Si l'on part de l'hypothèse d'une coopération renforcée à laquelle adhéreraient initialement dix pays membres (Allemagne, Belgique, Bulgarie, Espagne, France, Grèce, Italie, Pays-Bas, Pologne, Portugal) transférant 0,2 % de leur PNB - soit de 8 à 20 % de leurs budgets de la défense respectifs - de leur défense nationale vers l'armée européenne commune, le budget annuel de celle-ci s'élèverait à près de 18 milliards d'euros. Si on y ajoute les Britanniques, on dépasse les 21 milliards d'euros. Ce qui n'est pas peu si l'on considère que ces moyens devraient être, pour l'essentiel, consacrés à la projection de forces.

Un instrument militaire commun obligerait les Etats membres à délibérer et décider ensemble de la participation ou non aux missions de maintien ou de rétablissement de la paix et sur les modalités de celles-ci. Il contribuerait de ce fait à définir une politique étrangère commune. Cela permettrait également aux Etats-membres de financer des programmes qu'ils ne sont plus en mesure d'assumer seuls. Enfin l'armée commune permettrait aux armées nationales des Etats participant de bénéficier de services qu'elles ont de plus en plus de difficultés à se procurer seules (capacités d'observation et de communication satellitaires, protection contre les menaces bactériologiques, chimiques, nucléaire, groupes aéronavals, renseignement).

Double approbation

Si l'approche est "communautaire", la responsabilité politique de l'organisation et du fonctionnement de cette armée devrait être toute entière dévolue au Président de la Commission européenne et à un commissaire à la sécurité et à la défense. Il leur appartiendrait de décider de l'opportunité d'engager ou non l'armée commune dans des opérations de maintien ou de rétablissement de la paix. Cette décision serait soumise à la double approbation du Parlement européen et du Conseil des pays participant à la coopération renforcée.

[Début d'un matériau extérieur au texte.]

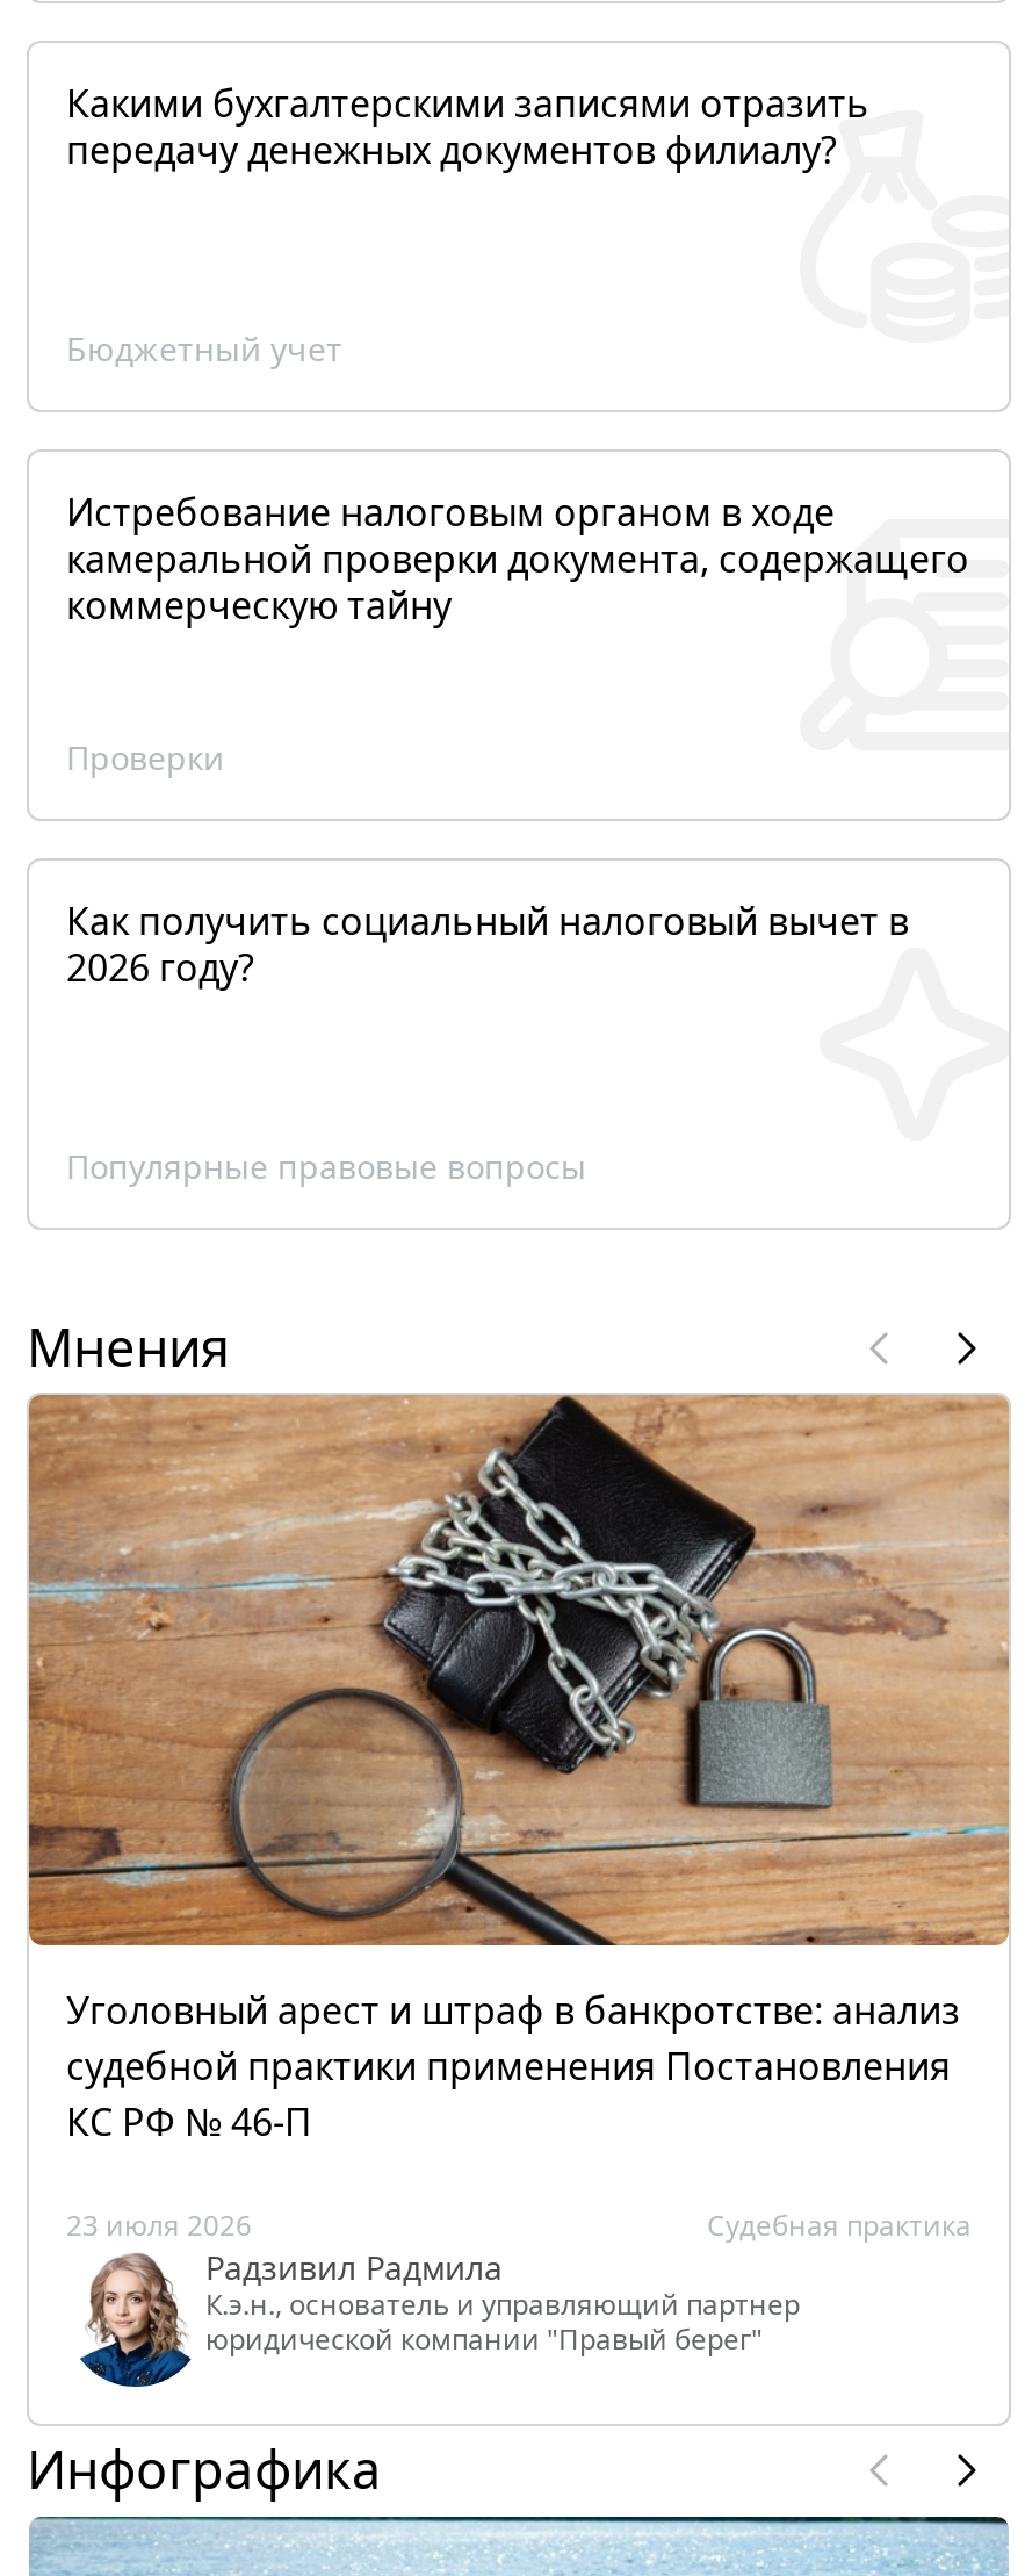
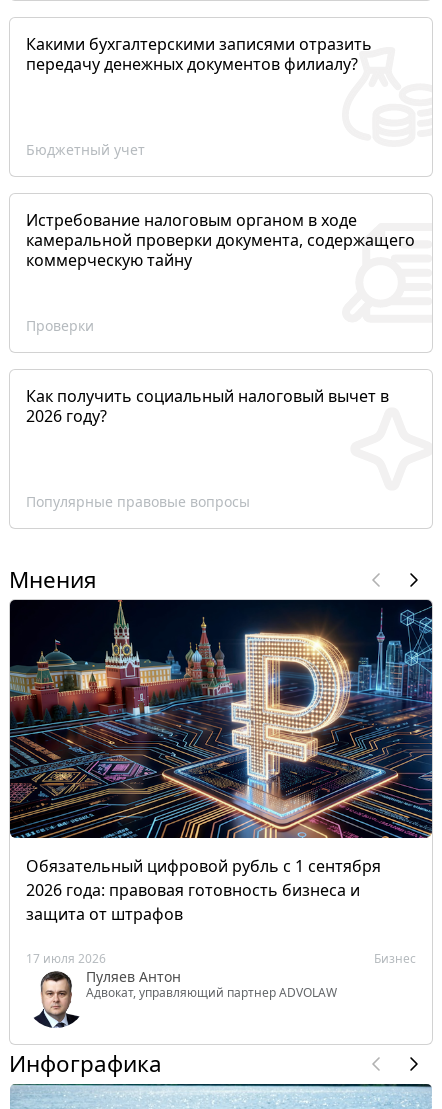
[27,1394,1011,2148] [image] | Уголовный арест и штраф в банкротстве: анализ | судебной практики применения Постановления | КС РФ № 46-П -> [9,599,433,925] [image] | Обязательный цифровой рубль с 1 сентября | 2026 года: правовая готовность бизнеса и | защита от штрафов
[66,2206,972,2388] [image] | 23 июля 2026 | Судебная практика | Радзивил Радмила | К.э.н., основатель и управляющий партнер | юридической компании "Правый берег" -> [26,950,416,1028] [image] | 17 июля 2026 | Бизнес | Пуляев Антон | Адвокат, управляющий партнер ADVOLAW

Par l'entremise de ce dernier, les Etats membres - et en particulier les plus peuplés d'entre eux - conserveraient une bonne maîtrise arithmétique et une très bonne maîtrise politique de la décision du recours à la force. Cette armée commune serait intégrée à l'Otan en tant que réserve stratégique selon des modalités à définir avec l'ensemble des membres de l'Organisation atlantique. La coopération renforcée serait ouverte à tous les pays de l'UE qui acceptent que cette armée commune soit partie intégrante de l'Otan.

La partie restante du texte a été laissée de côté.